As women, are we really fully informed on the impacts of hormonal contraceptives or at the very least, how the pill actually works? - from my experience, clinically and personally, the answer is a firm No.


So when I heard that Victoria and other Australian states are planning to allow pharmacists to prescribe the pill directly, without a GP visit, from July 2026, I was immediately concerned about what this easy access would mean for women.


A Book That Confirmed My Feelings About This

A few years ago I came across Mike Gaskins' book In the Name of the Pill, and it it was a huge eye-opener. Gaskins got into this topic after being misled by a leading authority on autoimmune disease, who downplayed the role hormonal birth control plays in triggering these conditions. That experience sent him deep into the history of the pill - the politics, the economics and the research that the pharmaceutical industry has never been particularly keen to amplify.


What he found is that the pill has been linked to a pretty sobering list of conditions: blood clots, depression, migraines, lupus, multiple sclerosis, Crohn's disease, thyroid disease, gallbladder disease, infertility, and breast cancer, among others. And perhaps most troubling, many of these risks were known and discussed at the Nelson Pill Hearings decades ago. This isn't new information. It just hasn't been communicated very loudly to women so that they understand the how the pill works and the extent of the potential risk involved.


Gaskins makes the point that women often don't connect their health struggles to the pill because no one has ever suggested that there could be a link here. In fact, in some ways the pill is seen as some kind of vitamin that is nurturing or nourishing a woman's body, when this is far from being the case.


So What's My Concern With the Victorian Policy?

I understand the appeal of the argument. GP appointments can be hard to get. They cost money. For a woman who's already been on the pill and just needs a resupply, it feels like a reasonable convenience. And this may be so.


But the expansion coming in July 2026 goes further than resupply — it allows pharmacists to issue first-time prescriptions too, making this drug more widely and readily available, possibly without full consideration.


A first-time prescription for the pill really should come with a proper conversation. Not a checklist, not a protocol, but a real conversation about health history, risk factors and ... whether the pill is even the best option for that individual woman. Some GPs who've spoken out against this policy have made exactly that point: they never just write a script. There's always more to it that requires consultation.

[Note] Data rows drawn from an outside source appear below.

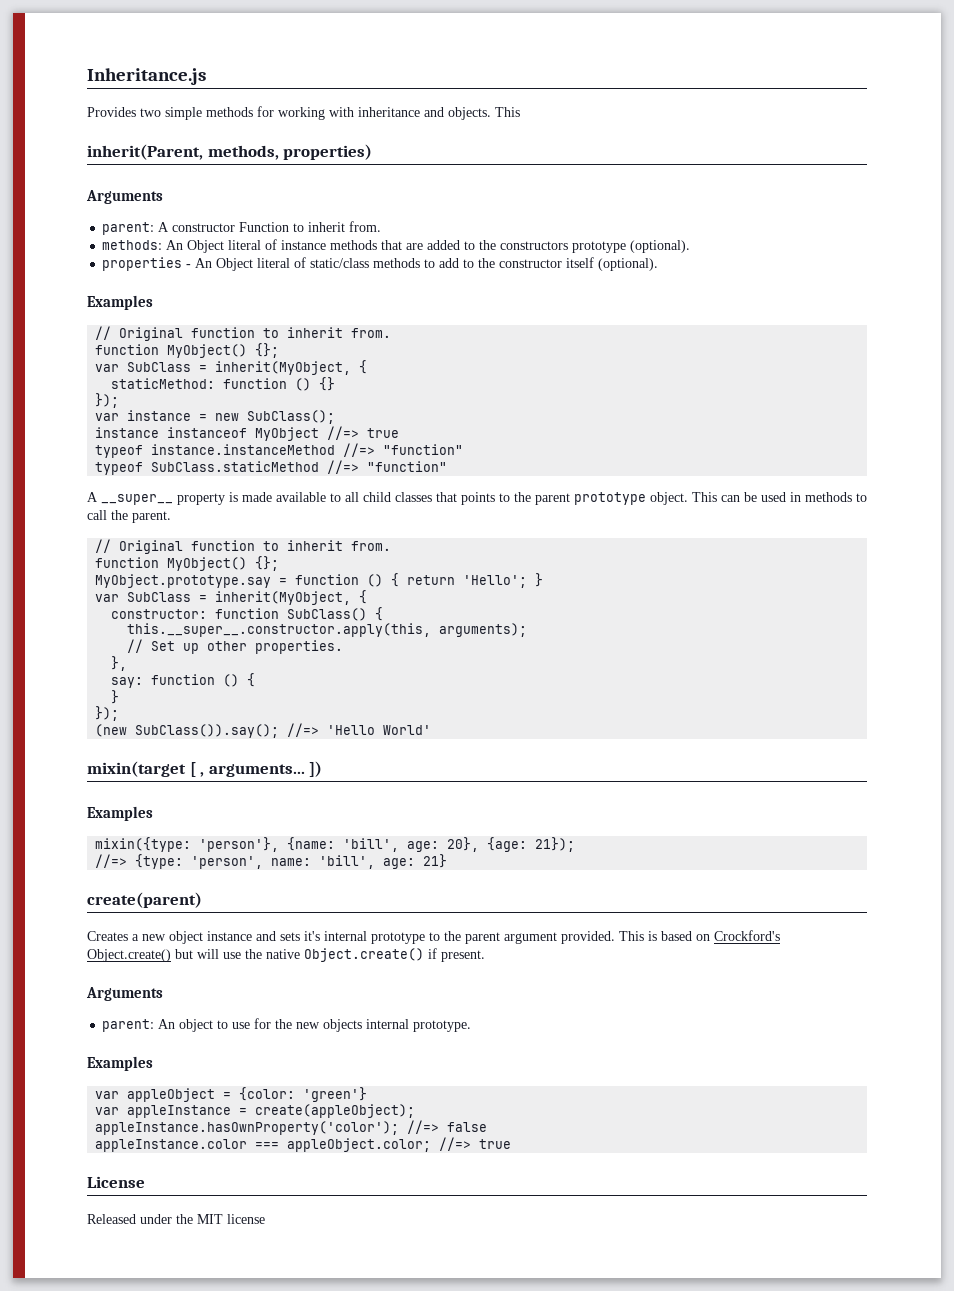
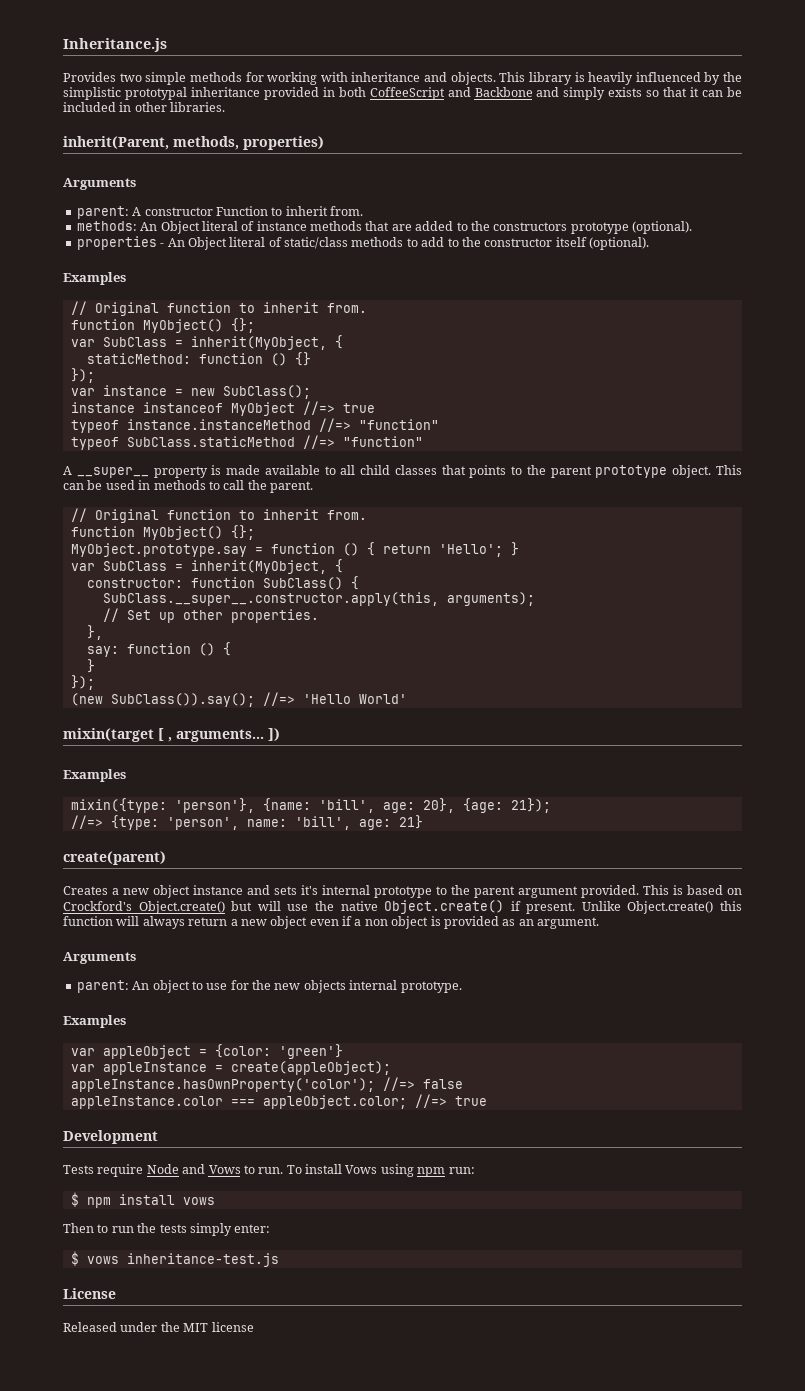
(520, 112) none -> [528,72,742,85] [63,87,742,100] [63,102,226,112] library is heavily influenced by the simplistic prototypal inheritance provided in both CoffeeScript and Backbone and simply exists so that it can be included in other libraries.
[127,623,432,637] this.__super__.constructor.apply(this, -> [102,592,439,606] SubClass.__super__.constructor.apply(this,
(485, 956) none -> [581,901,743,914] [63,916,599,929] Unlike Object.create() this function will always return a new object even if a non object is provided as an argument.
(512, 1144) none -> [63,1130,158,1144] [63,1164,475,1177] [70,1192,215,1208] [63,1223,271,1236] [70,1251,279,1267] // Development // Tests require Node and Vows to run. To install Vows using npm run: // $ npm install vows // Then to run the tests simply enter: // $ vows inheritance-test.js

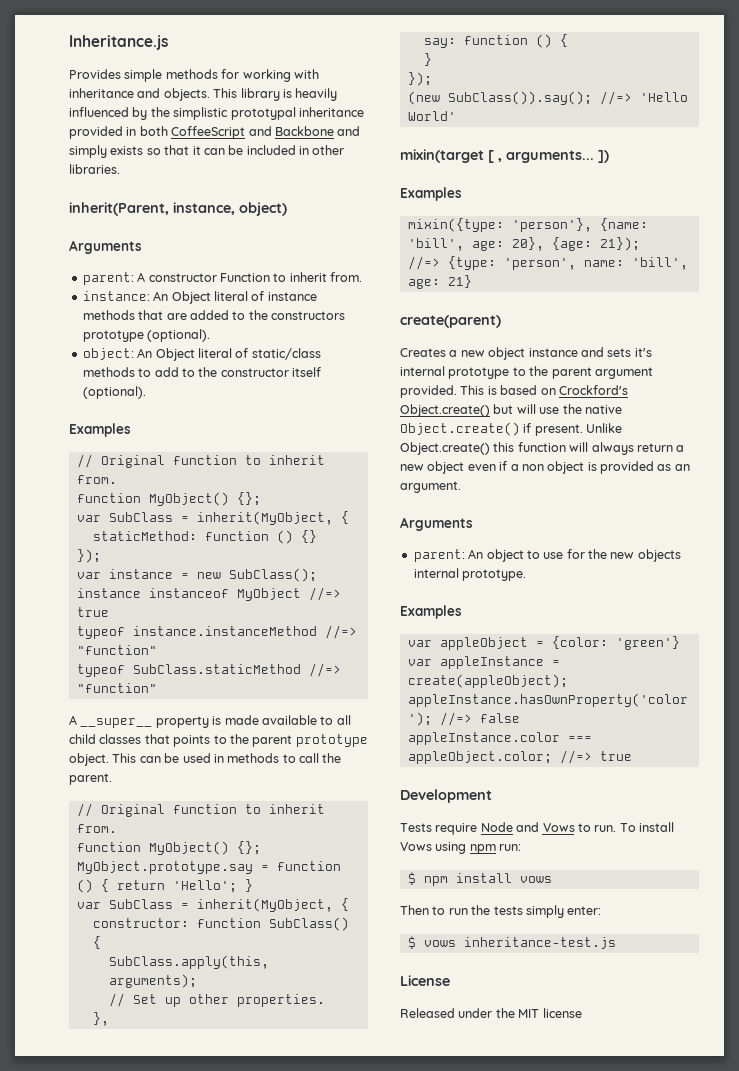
[119,73,142,82] two -> (121, 74) none
[173,136,324,150] methods, properties) -> [173,202,287,216] instance, object)
[76,221,137,231] methods: -> [82,291,150,301] instance:
[76,236,165,250] properties - -> [82,348,134,360] object:
[102,592,439,606] SubClass.__super__.constructor.apply(this, -> [108,955,269,969] SubClass.apply(this,

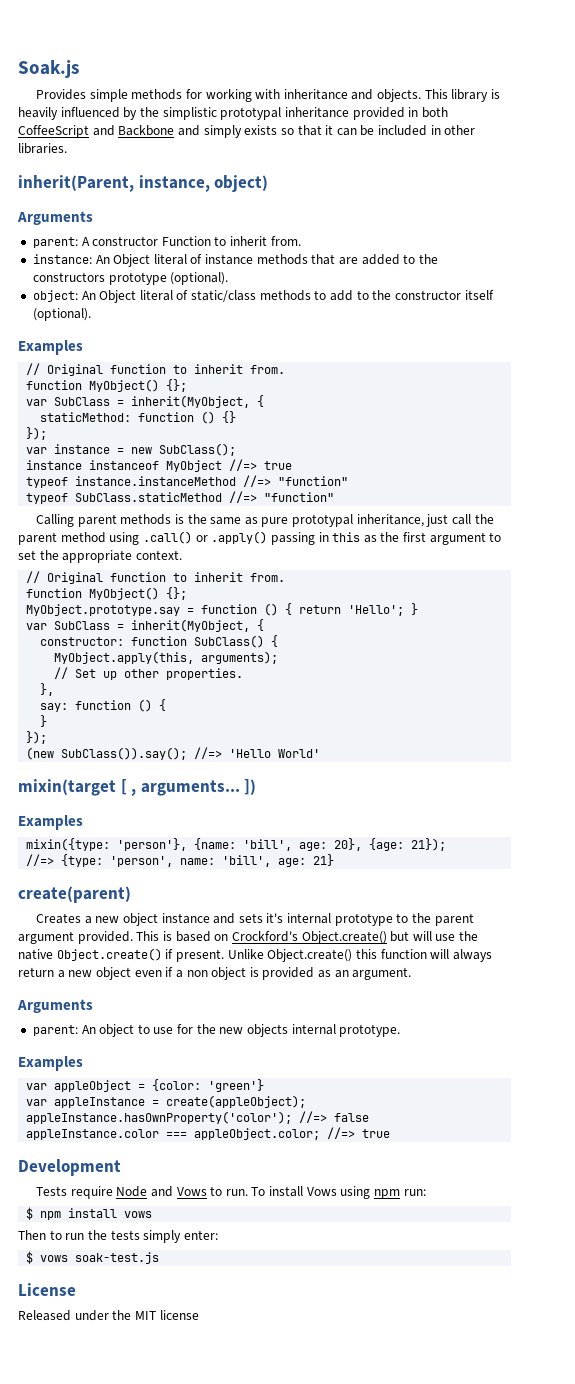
[69,35,168,50] Inheritance.js -> [18,60,79,78] Soak.js
[69,715,351,728] [69,734,368,747] [69,753,342,766] [69,773,112,785] A __super__ property is made available to all child classes that points to the parent prototype object. This can be used in methods to call the parent. -> [35,514,494,527] [18,531,502,545] [18,550,182,563] Calling parent methods is the same as pure prototypal inheritance, just call the parent method using .call() or .apply() passing in this as the first argument to set the appropriate context.
[108,955,269,969] SubClass.apply(this, -> [54,651,195,664] MyObject.apply(this,
[463,937,616,949] inheritance-test.js -> [75,1252,160,1264] soak-test.js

Even the TGA raised concerns about this move, which the Victorian government appears to have set aside. The RACGP and the AMA have both pushed back, which is interesting.


Women Deserve to Have the Full Picture

Women's reproductive choices are personal and access to various methods of contraception is important. However, access and informed consent aren't the same thing. My concern isn't that women will choose the pill, it's that they'll choose it without knowing what Mike (Gaskins) and a growing number of researchers and women's health advocates have been trying to tell us for years. Being fully informed matters.


If you're considering going on the pill, or you've been on it for a while and have health questions you've never quite been able to answer, I'd really encourage you to read In the Name of the Pill. It's a carefully researched look at a drug that has been part of millions of women's lives for the past 60+ years - and super important that we take its risks as seriously as its benefits.


All women deserve this.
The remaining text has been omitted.